UNITED NATIONS — The conflict in Sudan's western Darfur region is a horror: The government, trying to put down a rebellion, has sent aircraft to bomb its own people, then militiamen have swooped in to rape, kill and pillage. At least 50,000 people have died and 1.6 million have fled in the last 18 months.
Meanwhile, just south of Sudan's border in Uganda, another catastrophe simmers: 10,000 children have been kidnapped by militiamen, thousands of women have been raped and 2 million people have been displaced in the fallout from civil war. Tens of thousands have died. Each night, parents send their children by the thousands to sleep in guarded compounds so they won't be abducted by rebels and turned into soldiers or sex slaves.
One of these situations -- Sudan -- has been labeled by the U.N. as the "world's worst humanitarian crisis." The U.S. Congress and the State Department have called it genocide. Aid workers and journalists are pouring in to help the needy and chronicle the tragedy. Western political leaders are speaking out.
And in Uganda, the misery continues, virtually unnoticed by the outside world.
How does a crisis become a crisis? Or rather, how does the world single out one disaster from hundreds for its attention and support?
The question beleaguers humanitarian officials such as Jan Egeland every day as he calls capitals from his U.N. office, begging for money, visas for aid workers and news coverage for the latest tragedy. After more than a quarter of a century in human rights and relief work -- he became head of Amnesty International in Norway at 23 -- the U.N. undersecretary for humanitarian affairs, now 47, has the trajectory of a disaster down to a science. He can read the warning signs of a crisis the way a mariner knows that a ring around the moon presages a storm. And he's learning to predict which situation will spark an international response.
Only three causes a year rise to the forefront of international consciousness, he figures, and then only after nine dire warnings have been largely ignored. The 10th one, it seems, is the charm.
But even then, to the frustration of aid officials, the severity of a crisis -- the number of dead or injured or starving -- is no guarantee that it will win the attention lottery. According to a wide range of humanitarian officials, a complex set of circumstances will determine whether the world will care -- and act -- to stave off disaster.
The first critical factor is the geopolitical importance of the individuals or place involved. Kosovo, because it was in Europe, received quick attention. So did Afghanistan -- after the Sept. 11, 2001, attacks on the United States. But if disaster happens someplace where no countries have a strategic stake, Egeland's experience has shown that few will care.
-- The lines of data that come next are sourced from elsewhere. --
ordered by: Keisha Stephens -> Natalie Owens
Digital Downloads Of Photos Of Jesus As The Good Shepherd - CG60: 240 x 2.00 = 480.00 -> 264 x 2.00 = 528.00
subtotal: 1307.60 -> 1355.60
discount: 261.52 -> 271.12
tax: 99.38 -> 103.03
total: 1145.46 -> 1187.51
The second variable is the ability of U.N. workers and other advocates to lobby and act on behalf of the forgotten.
"Most people can't find Central African Republic or Guinea on a map," Egeland said. "That leaves us."
Finally, a select group of Western political and media leaders plays a key role. Once the crisis gets on American television news and the politicians start to visit, money and aid start rolling in.
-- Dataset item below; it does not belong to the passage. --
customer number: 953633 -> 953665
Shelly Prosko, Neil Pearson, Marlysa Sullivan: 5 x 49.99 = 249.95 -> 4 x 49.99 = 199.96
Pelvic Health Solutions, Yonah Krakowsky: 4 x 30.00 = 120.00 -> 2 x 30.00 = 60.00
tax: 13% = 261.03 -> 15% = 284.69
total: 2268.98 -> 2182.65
"There are problems all around Africa, all around the world," said Noelle LuSane, foreign policy advisor for Rep. Donald M. Payne (D-N.J.), ranking member of the Committee on International Relations' subcommittee on Africa. LuSane said Sudan already had attracted attention from conservative Christians, who had become concerned in the mid-1990s about Muslims enslaving Christians in the country's south, and black Americans. With the 10-year anniversary of the genocide in Rwanda adding resonance, people were ready to coalesce around Darfur.
"There's no constituency like that for Uganda and Cote D'Ivoire," LuSane said.
Egeland says he can't get people to notice what is happening just across Sudan's border in the Central African Republic, or in Ivory Coast or eastern Congo, where populations have been uprooted by civil wars and left without access to aid.
And then there is northern Uganda, now in its 18th year of conflict, where a messianic leader's militia has abducted nearly 20,000 boys and girls to serve his cause. To escape the Lord's Resistance Army, thousands of fearful children are herded each day to havens before the sun sets, creating a ghostly twilight march of "night commuters."
The lack of interest in Uganda is particularly distressing for Egeland, because the crisis has been so prolonged and so cruel.
"I have learned that for a crisis to be newsworthy, it must be dramatic, and visual, so that people can understand what is at stake," he said. "But everyone has children. Everyone has a mother. How else can 10,000 children kidnapped and women raped be easier to understand?"